● Your objective
Retrieve every line of the data holding the word "table".

● Material for the task
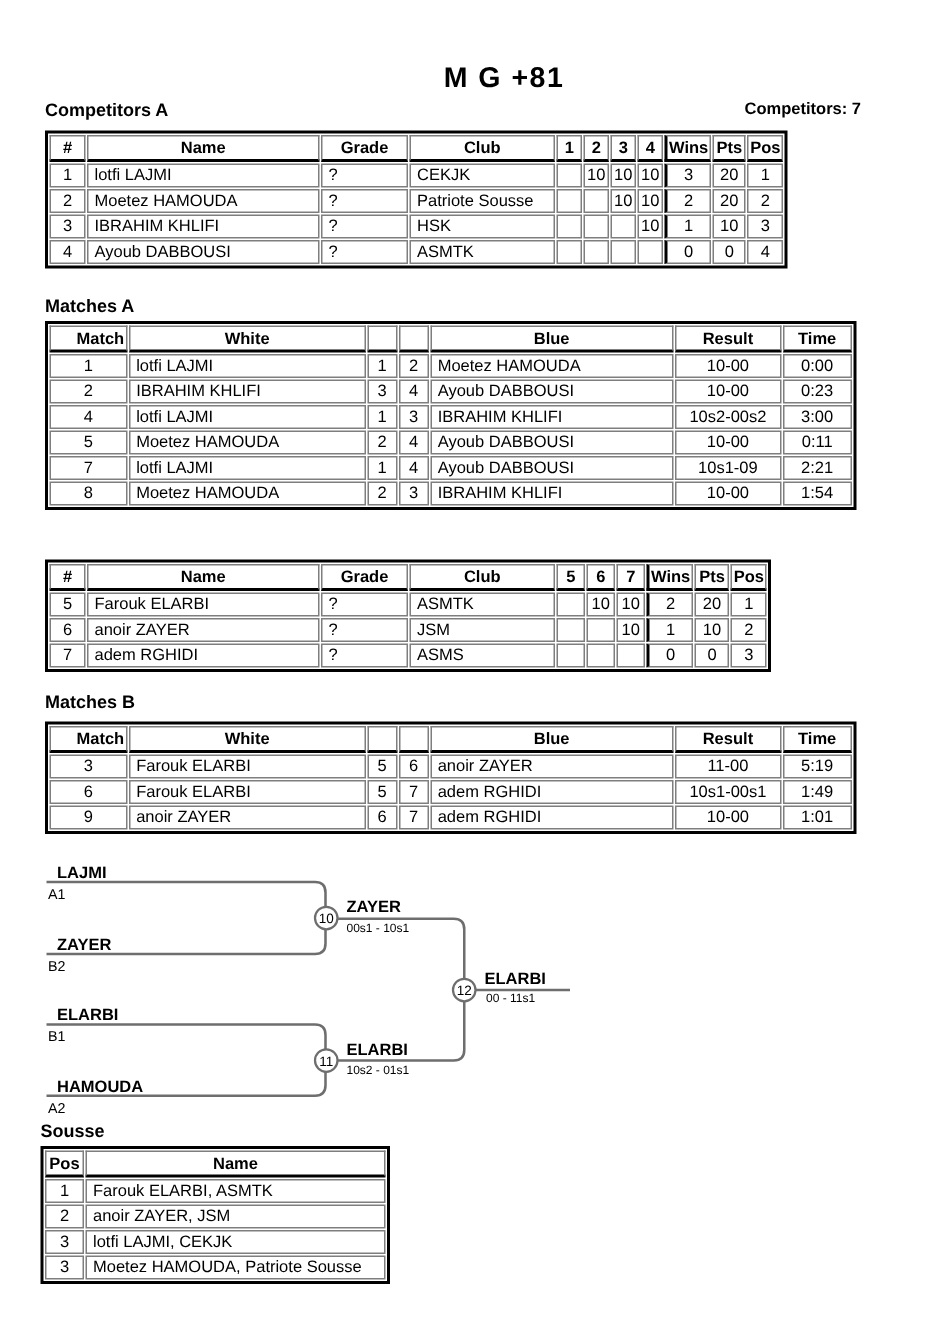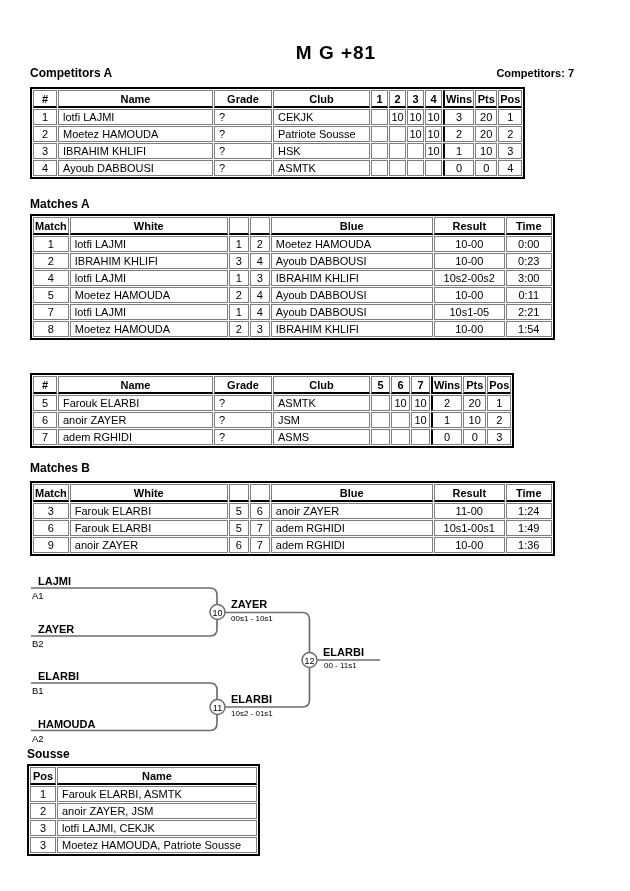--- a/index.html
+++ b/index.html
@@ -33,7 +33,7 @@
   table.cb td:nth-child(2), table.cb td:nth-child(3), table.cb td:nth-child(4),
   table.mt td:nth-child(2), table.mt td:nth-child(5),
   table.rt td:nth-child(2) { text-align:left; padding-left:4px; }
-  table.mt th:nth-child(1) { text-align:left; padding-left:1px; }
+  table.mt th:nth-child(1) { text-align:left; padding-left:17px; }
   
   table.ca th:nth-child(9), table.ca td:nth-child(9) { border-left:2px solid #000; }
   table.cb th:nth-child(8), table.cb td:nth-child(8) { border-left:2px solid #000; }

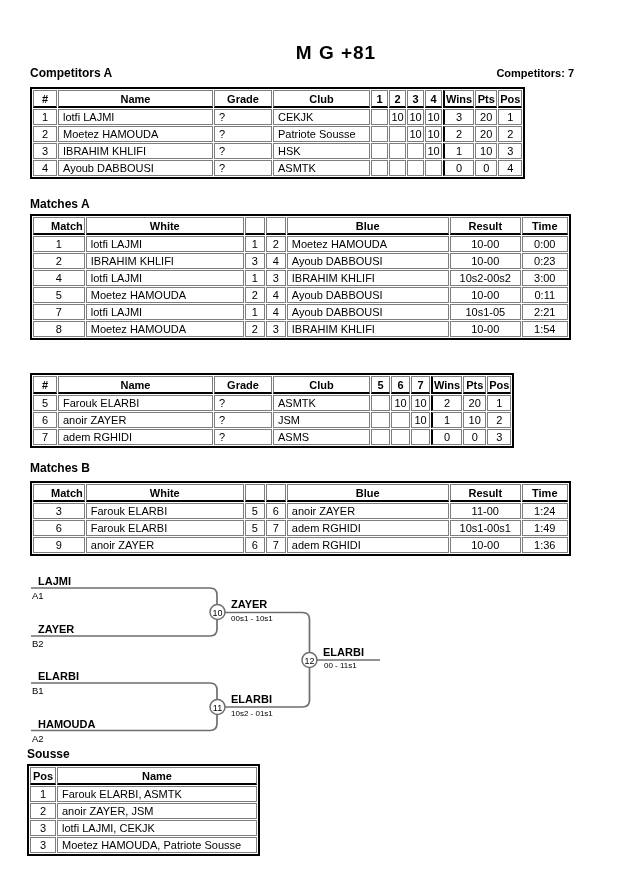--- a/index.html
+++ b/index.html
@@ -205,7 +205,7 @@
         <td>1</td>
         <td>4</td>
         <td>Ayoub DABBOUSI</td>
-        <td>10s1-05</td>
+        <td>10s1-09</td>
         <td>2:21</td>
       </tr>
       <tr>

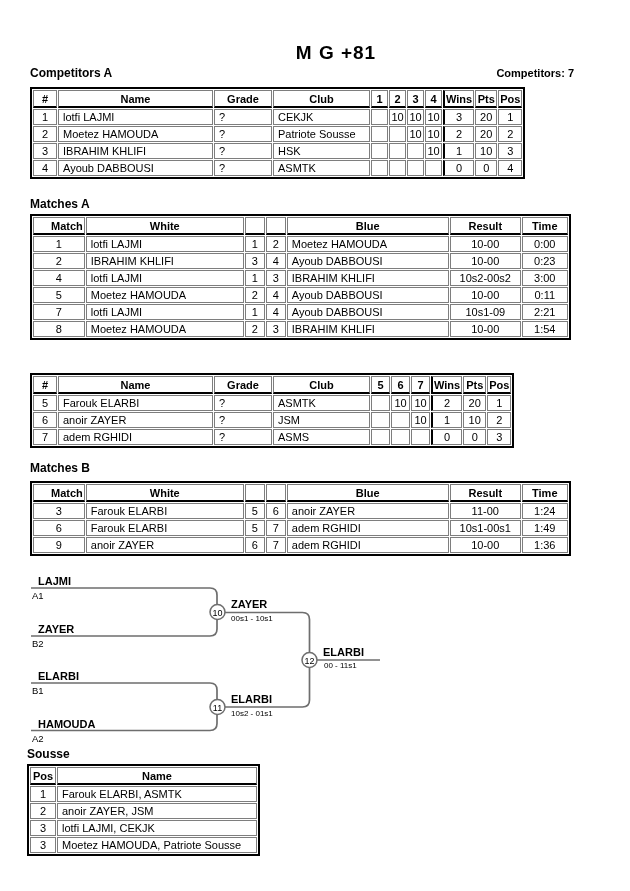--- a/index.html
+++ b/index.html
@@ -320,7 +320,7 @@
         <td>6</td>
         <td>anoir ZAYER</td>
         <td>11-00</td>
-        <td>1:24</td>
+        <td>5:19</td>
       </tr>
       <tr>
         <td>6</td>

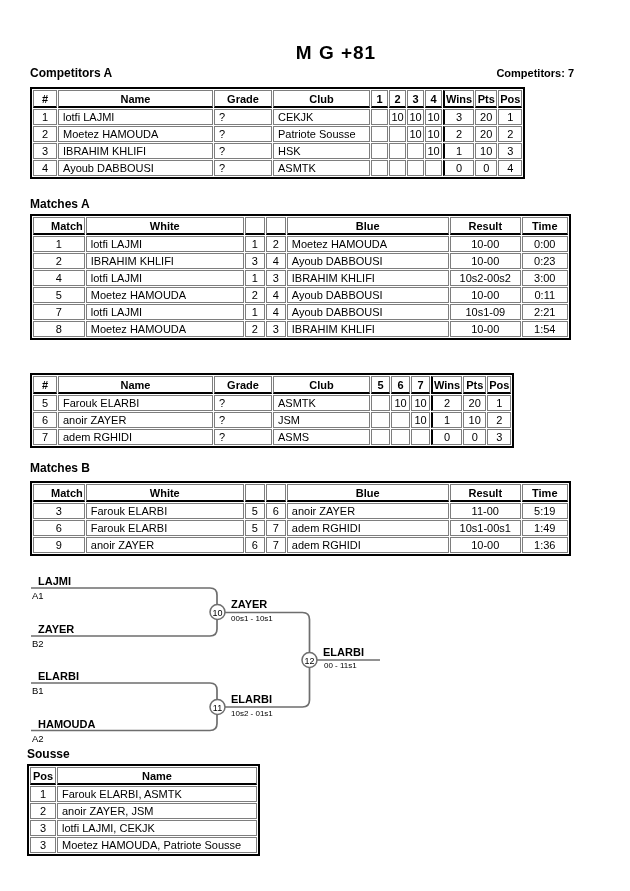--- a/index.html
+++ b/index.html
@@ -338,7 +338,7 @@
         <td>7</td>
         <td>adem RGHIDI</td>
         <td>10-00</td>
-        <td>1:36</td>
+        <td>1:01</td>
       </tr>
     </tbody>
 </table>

● Result below
   table.cb td:nth-child(2), table.cb td:nth-child(3), table.cb td:nth-child(4),
   table.mt td:nth-child(2), table.mt td:nth-child(5),
   table.rt td:nth-child(2) { text-align:left; padding-left:4px; }
-  table.mt th:nth-child(1) { text-align:left; padding-left:1px; }
+  table.mt th:nth-child(1) { text-align:left; padding-left:17px; }
   table.ca th:nth-child(9), table.ca td:nth-child(9) { border-left:2px solid #000; }
   table.cb th:nth-child(8), table.cb td:nth-child(8) { border-left:2px solid #000; }
 </table>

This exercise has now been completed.